The coming shift from 4G to 5G cellular network technology often makes the news. Much less has been said about the move from 2-D satellite mapping to 3-D lidar mapping. This article from Geographical (UK) provides a peek at lidar.
"A self-driving car needs to know where it’s going. But if that car is going to not only transport its passengers from A-to-B, but also get them there alive, it needs to know a lot more. It needs to be able to locate every object around it – be it a lamppost, pothole or a wayward child – and it needs to make sense of that vast quantity of data in order to navigate. In short, it needs an incredibly detailed, 3D map. The maps we use every day aren’t yet up to the job. The most popular digital maps are largely stitched together from satellite imagery (GPS) and aerial photography, supplemented by people driving around in cars snapping photos. While this is ideal for most individuals going about their business, GPS is only accurate to about five metres and that’s nowhere near good enough to keep that driverless car out of trouble. ...

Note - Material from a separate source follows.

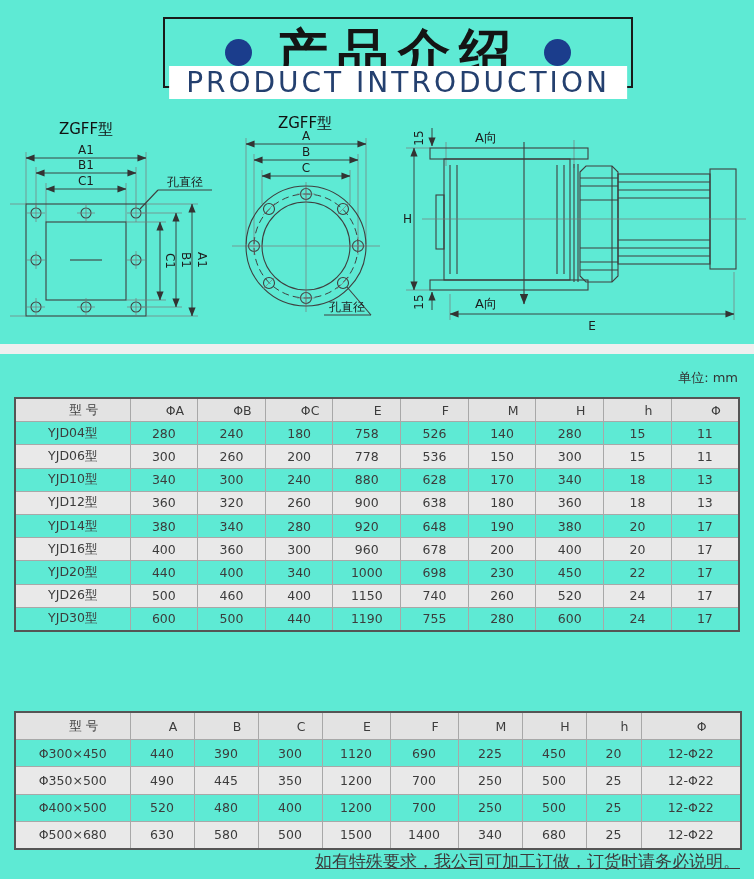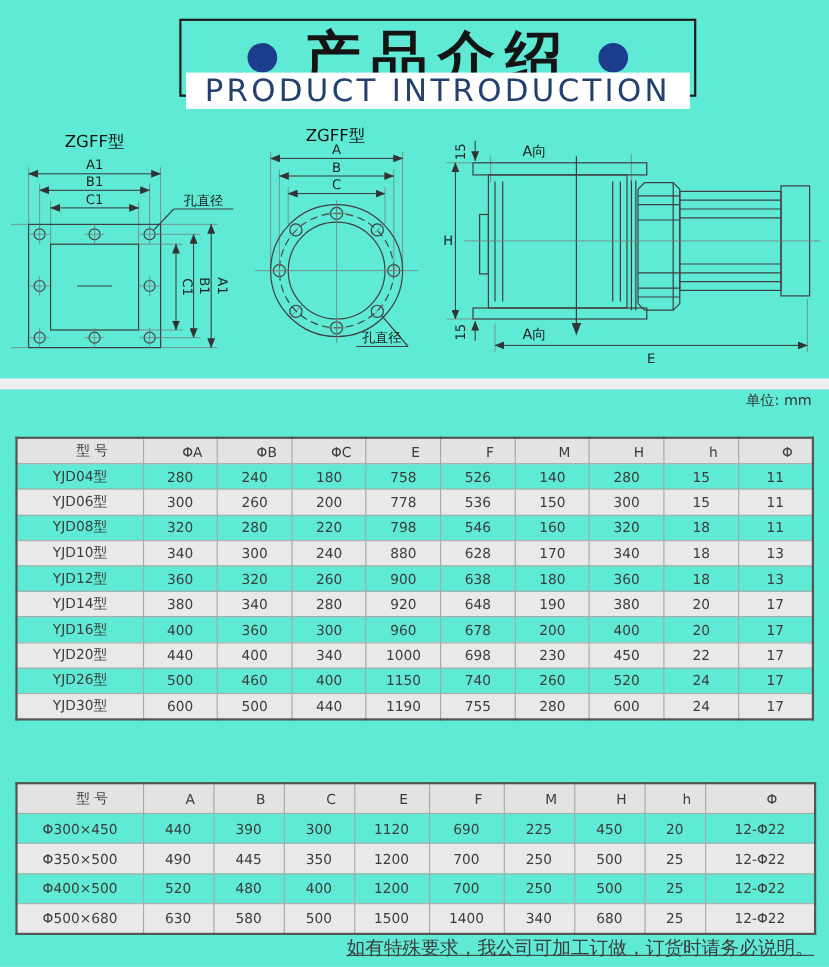"单位: mm" .sec-unit { top: 355px -> 369px }
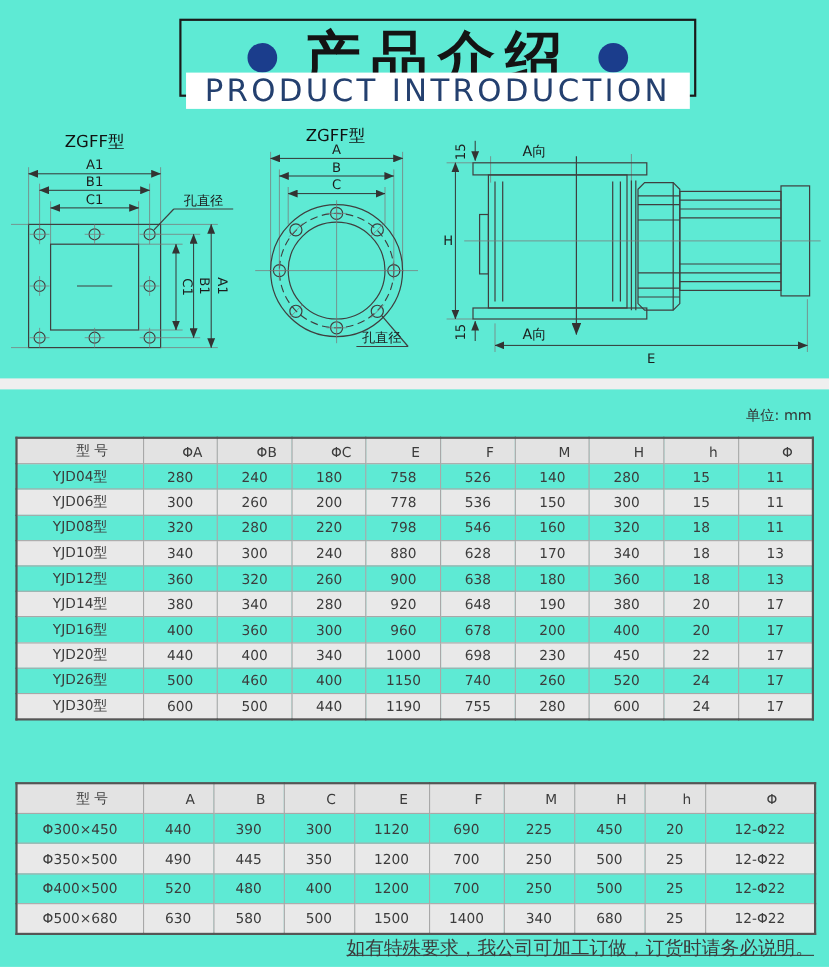"YJD08型" tr { html: <tr> <td>YJD08型</td> <td>320</td> <td>280</td> <td>220</td> <td>798</td> <td>546</td> <td>160</td> <td>320</td> <td>18</td> <td>11</td> </tr> -> none }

"Of all the tools utilised by these living maps, lidar is one of the most hyped. ... A lidar instrument fires rapid pulses of light at a surface and measures the time they take to return to the source. In doing so it can calculate the distance between itself and the object, building up a ‘map’ of the surface it is measuring that’s usually accurate to 15 cm vertically and 40cm horizontally. Lidar can help create slope and sunlight exposure maps of fields, enabling farmers to identify specific areas that need water or fertiliser; it can penetrate water in order to map the depth of rivers; it can even create images of particulate matter to build maps of pollution. ...
"In May, [the UK’s national mapping agency, the Ordnance Survey] announced the launch of trials to create a series of high-precision maps of lampposts, manholes, traffic lights and other objects on British roads. The trials will be conducted in partnership with an Intel-owned company called Mobileye and the maps are created by fitting-out vehicles with Mobileye’s 360-degree cameras. ... The idea is that cars owned by delivery groups, utility companies and members of the public will install Mobileye cameras, constantly gathering vast amounts of data as they go about their normal business. ... Northumbrian Water was the first to sign-up to the project; the maps can help utility companies identify and monitor the condition of above-ground and underground assets, though this is really only the beginning. ... With so much imagery and data being collected, what about data protection?"